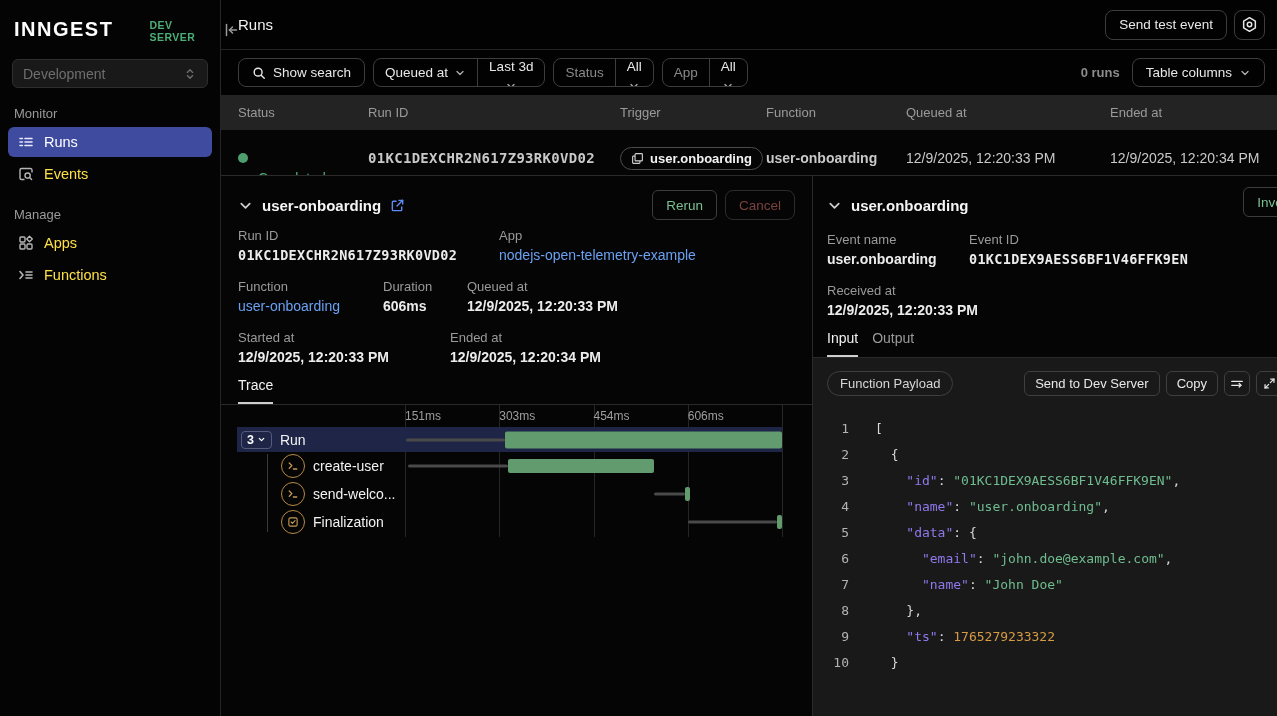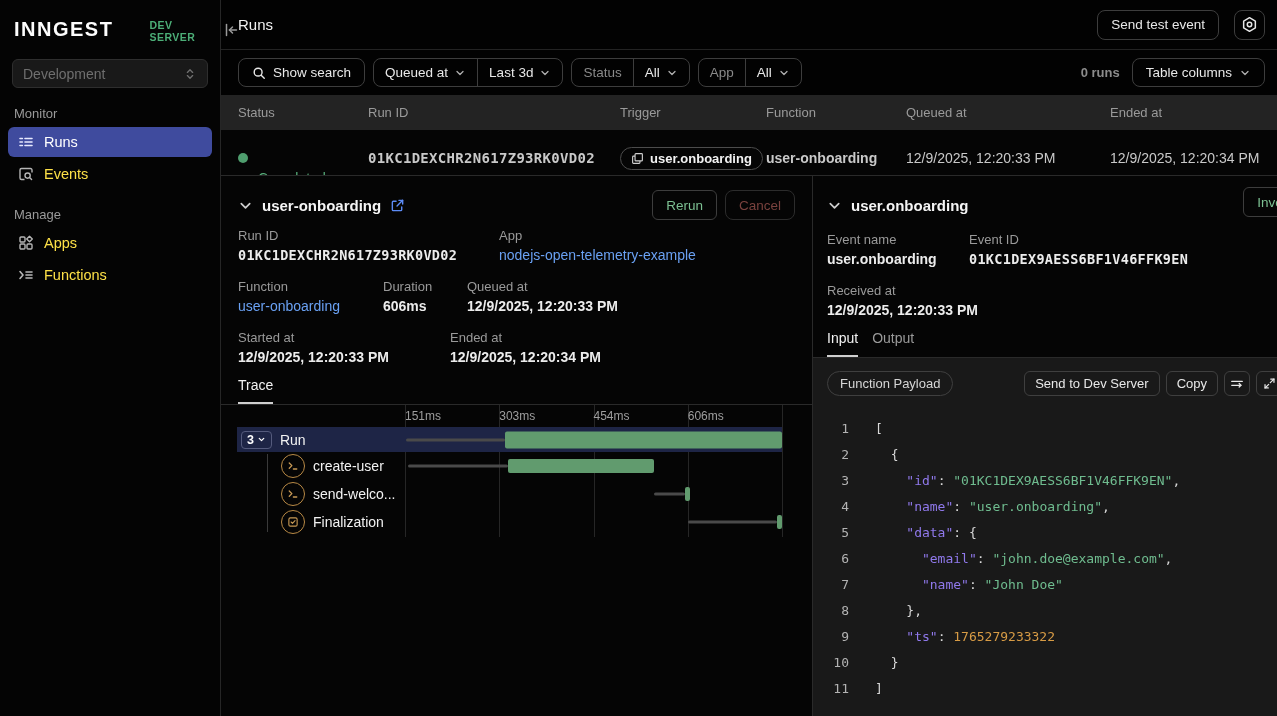--- a/index.html
+++ b/index.html
@@ -21,30 +21,30 @@
   .side-item { display:flex; align-items:center; gap:10px; height:30px; margin:2px 8px; padding:0 10px;
     border-radius:6px; font-size:14.5px; color:#fde047; cursor:pointer; }
   .side-item .icn { display:flex; color:#b5b5b5; }
   .side-item.active { background:#3f4b9e; color:#ffffff; }
   .side-item.active .icn { color:#e7e9ff; }
 
   
   .main { flex:1; display:flex; flex-direction:column; min-width:0; }
   .topbar { height:50px; flex:0 0 50px; border-bottom:1px solid #232323; display:flex; align-items:center; padding:0 12px 0 17px; }
   .page-title { font-size:15px; font-weight:500; color:#f2f2f2; }
-  .topbar-right { margin-left:auto; display:flex; align-items:center; gap:15px; }
+  .topbar-right { margin-left:auto; display:flex; align-items:center; gap:7px; }
   .btn { display:inline-flex; align-items:center; gap:7px; height:30px; padding:0 13px; border:1px solid #3d3d3d;
     border-radius:8px; background:transparent; color:#e8e8e8; font-size:13.5px; cursor:pointer; white-space:nowrap; }
   .icon-btn { width:31px; padding:0; justify-content:center; }
 
   .filterbar { height:45px; flex:0 0 45px; display:flex; align-items:center; padding:0 12px 0 17px; gap:8px; }
   .btn-sm { height:29px; }
   .group { display:inline-flex; align-items:stretch; height:29px; border:1px solid #3d3d3d; border-radius:8px; overflow:hidden; }
   .group .seg { display:inline-flex; align-items:center; gap:6px; padding:0 11px; font-size:13.5px; color:#e8e8e8; cursor:pointer; }
-  .group .seg + .seg { border-left:1px solid #3d3d3d; }
+  .group .seg + .seg { border-left:1px solid #3d3d3d;flex-direction:column; }
   .group .seg.muted { color:#8a8a8a; cursor:default; }
   .chev { display:flex; color:#b0b0b0; }
   .filter-right { margin-left:auto; display:flex; align-items:center; gap:12px; }
   .runs-count { font-size:13px; color:#8c8c8c; font-weight:600; }
 
   
   .tbl-grid { display:grid; grid-template-columns:130px 252px 146px 140px 204px 1fr; }
   .thead { height:35px; background:#232323; align-items:center; }
   .thead .cell { font-size:13px; color:#9a9a9a; padding-left:17px; }
   .trow { height:45px; align-items:center; background:#050505; }
@@ -519,19 +519,18 @@
             <div class="code-line"><span class="ln">1</span><span><span class="cp">[</span></span></div>
             <div class="code-line"><span class="ln">2</span><span><span class="cp">  {</span></span></div>
             <div class="code-line"><span class="ln">3</span><span><span class="cp">    </span><span class="ck">"id"</span><span class="cp">: </span><span class="cs">"01KC1DEX9AESS6BF1V46FFK9EN"</span><span class="cp">,</span></span></div>
             <div class="code-line"><span class="ln">4</span><span><span class="cp">    </span><span class="ck">"name"</span><span class="cp">: </span><span class="cs">"user.onboarding"</span><span class="cp">,</span></span></div>
             <div class="code-line"><span class="ln">5</span><span><span class="cp">    </span><span class="ck">"data"</span><span class="cp">: {</span></span></div>
             <div class="code-line"><span class="ln">6</span><span><span class="cp">      </span><span class="ck">"email"</span><span class="cp">: </span><span class="cs">"john.doe@example.com"</span><span class="cp">,</span></span></div>
             <div class="code-line"><span class="ln">7</span><span><span class="cp">      </span><span class="ck">"name"</span><span class="cp">: </span><span class="cs">"John Doe"</span></span></div>
             <div class="code-line"><span class="ln">8</span><span><span class="cp">    },</span></span></div>
             <div class="code-line"><span class="ln">9</span><span><span class="cp">    </span><span class="ck">"ts"</span><span class="cp">: </span><span class="cn">1765279233322</span></span></div>
             <div class="code-line"><span class="ln">10</span><span><span class="cp">  }</span></span></div>
-            <div class="code-line"><span class="ln">11</span><span><span class="cp">]</span></span></div>
           </div>
         </div>
       </section>
     </div>
   </div>
 </div>
 
 </body></html>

___

What is being asked> Above are the records; from them, give again exactly the lines from the one containing "font-size:13px; color:#8c8c8c; font-weight:600;" to the one containing "font-size:13px; color:#9a9a9a; padding-left:17px;", both lines included, and nothing more.

Output of the exercise>
   .runs-count { font-size:13px; color:#8c8c8c; font-weight:600; }
 
   
   .tbl-grid { display:grid; grid-template-columns:130px 252px 146px 140px 204px 1fr; }
   .thead { height:35px; background:#232323; align-items:center; }
   .thead .cell { font-size:13px; color:#9a9a9a; padding-left:17px; }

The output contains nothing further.